Records from a dataset
--*--
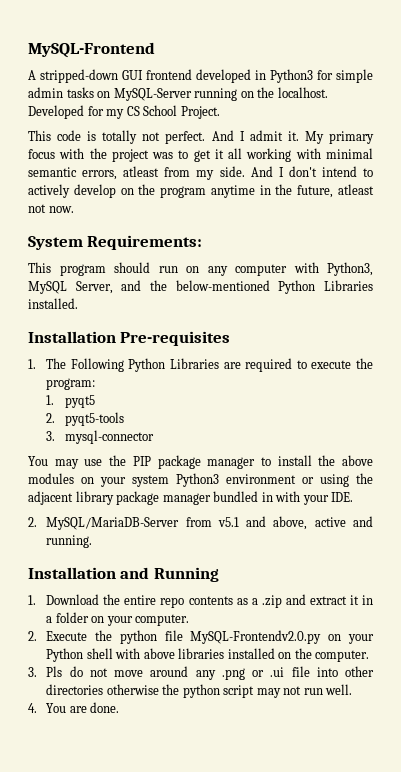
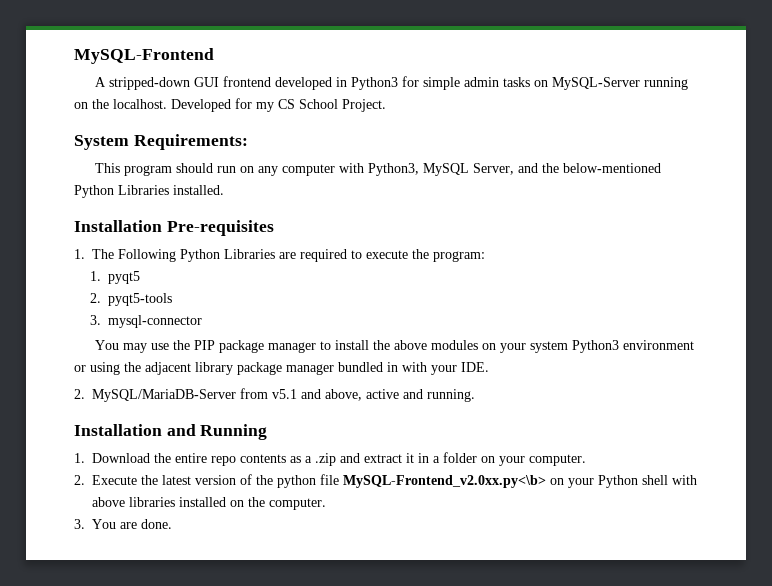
[28,130,374,144] [28,148,373,162] [28,166,373,180] [28,184,374,198] [28,204,74,213] // This code is totally not perfect. And I admit it. My primary focus with the project was to get it all working with minimal semantic errors, atleast from my side. And I don't intend to actively develop on the program anytime in the future, atleast not now. -> (386, 105) none
(113, 635) none -> [162,474,273,485] latest version of the
[190,630,322,644] MySQL-Frontendv2.0.py -> [343,475,546,488] MySQL-Frontend_v2.0xx.py<\b>
[46,666,375,680] [46,684,353,698] [28,703,37,713] Pls do not move around any .png or .ui file into other directories otherwise the python script may not run well. // 4. -> (85, 524) none

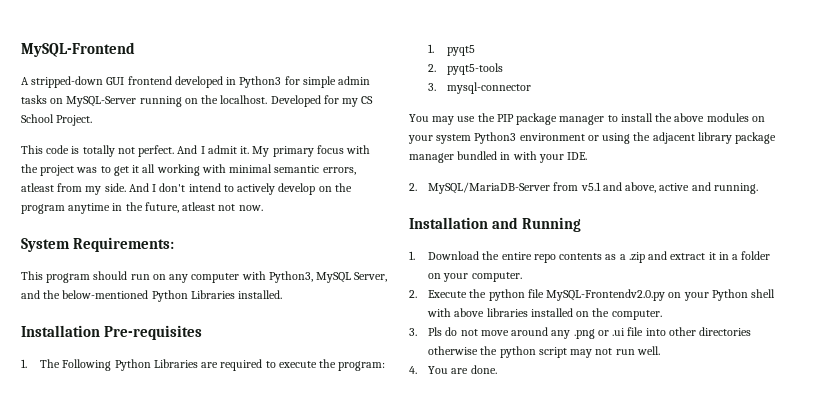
(386, 105) none -> [21,145,371,157] [21,164,356,176] [21,183,352,195] [21,202,263,214] // This code is totally not perfect. And I admit it. My primary focus with the project was to get it all working with minimal semantic errors, atleast from my side. And I don't intend to actively develop on the program anytime in the future, atleast not now.
[162,474,273,485] latest version of the -> (487, 293) none
[343,475,546,488] MySQL-Frontend_v2.0xx.py<\b> -> [546,289,666,301] MySQL-Frontendv2.0.py
(85, 524) none -> [428,327,752,339] [428,346,660,358] [409,366,417,374] Pls do not move around any .png or .ui file into other directories otherwise the python script may not run well. // 4.

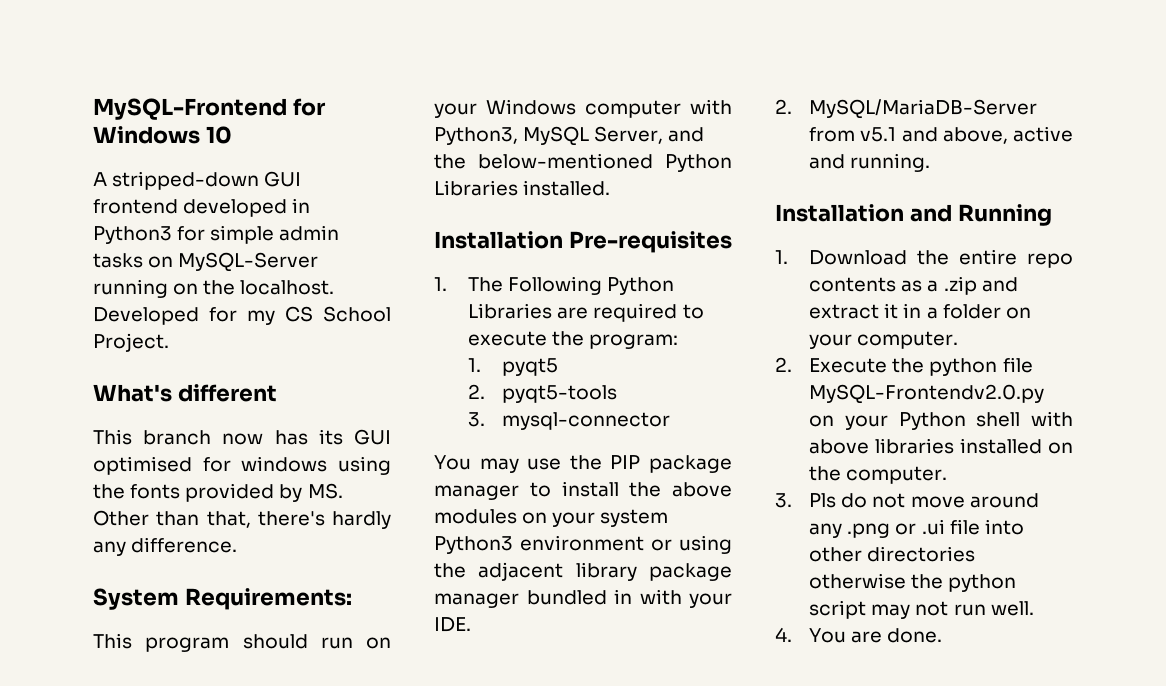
(135, 49) none -> [292,98,326,116] [93,126,232,144] for Windows 10
[21,145,371,157] [21,164,356,176] [21,183,352,195] [21,202,263,214] // This code is totally not perfect. And I admit it. My primary focus with the project was to get it all working with minimal semantic errors, atleast from my side. And I don't intend to actively develop on the program anytime in the future, atleast not now. -> [93,384,277,402] [93,429,392,445] [93,456,392,475] [93,483,343,502] [93,510,391,529] [93,537,238,556] // What's different // This branch now has its GUI optimised for windows using the fonts provided by MS. Other than that, there's hardly any difference.
[169,274,189,283] any -> [434,99,576,118] your Windows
--*--
## EXERCISE DIRECTIONS
Nothing but the lines from the one holding "(386, 105) none ->" through the final line of the records above belongs in the answer, each retyped exactly; omit the pictures.

## WORKED SOLUTION
(386, 105) none -> [21,145,371,157] [21,164,356,176] [21,183,352,195] [21,202,263,214] // This code is totally not perfect. And I admit it. My primary focus with the project was to get it all working with minimal semantic errors, atleast from my side. And I don't intend to actively develop on the program anytime in the future, atleast not now.
[162,474,273,485] latest version of the -> (487, 293) none
[343,475,546,488] MySQL-Frontend_v2.0xx.py<\b> -> [546,289,666,301] MySQL-Frontendv2.0.py
(85, 524) none -> [428,327,752,339] [428,346,660,358] [409,366,417,374] Pls do not move around any .png or .ui file into other directories otherwise the python script may not run well. // 4.

(135, 49) none -> [292,98,326,116] [93,126,232,144] for Windows 10
[21,145,371,157] [21,164,356,176] [21,183,352,195] [21,202,263,214] // This code is totally not perfect. And I admit it. My primary focus with the project was to get it all working with minimal semantic errors, atleast from my side. And I don't intend to actively develop on the program anytime in the future, atleast not now. -> [93,384,277,402] [93,429,392,445] [93,456,392,475] [93,483,343,502] [93,510,391,529] [93,537,238,556] // What's different // This branch now has its GUI optimised for windows using the fonts provided by MS. Other than that, there's hardly any difference.
[169,274,189,283] any -> [434,99,576,118] your Windows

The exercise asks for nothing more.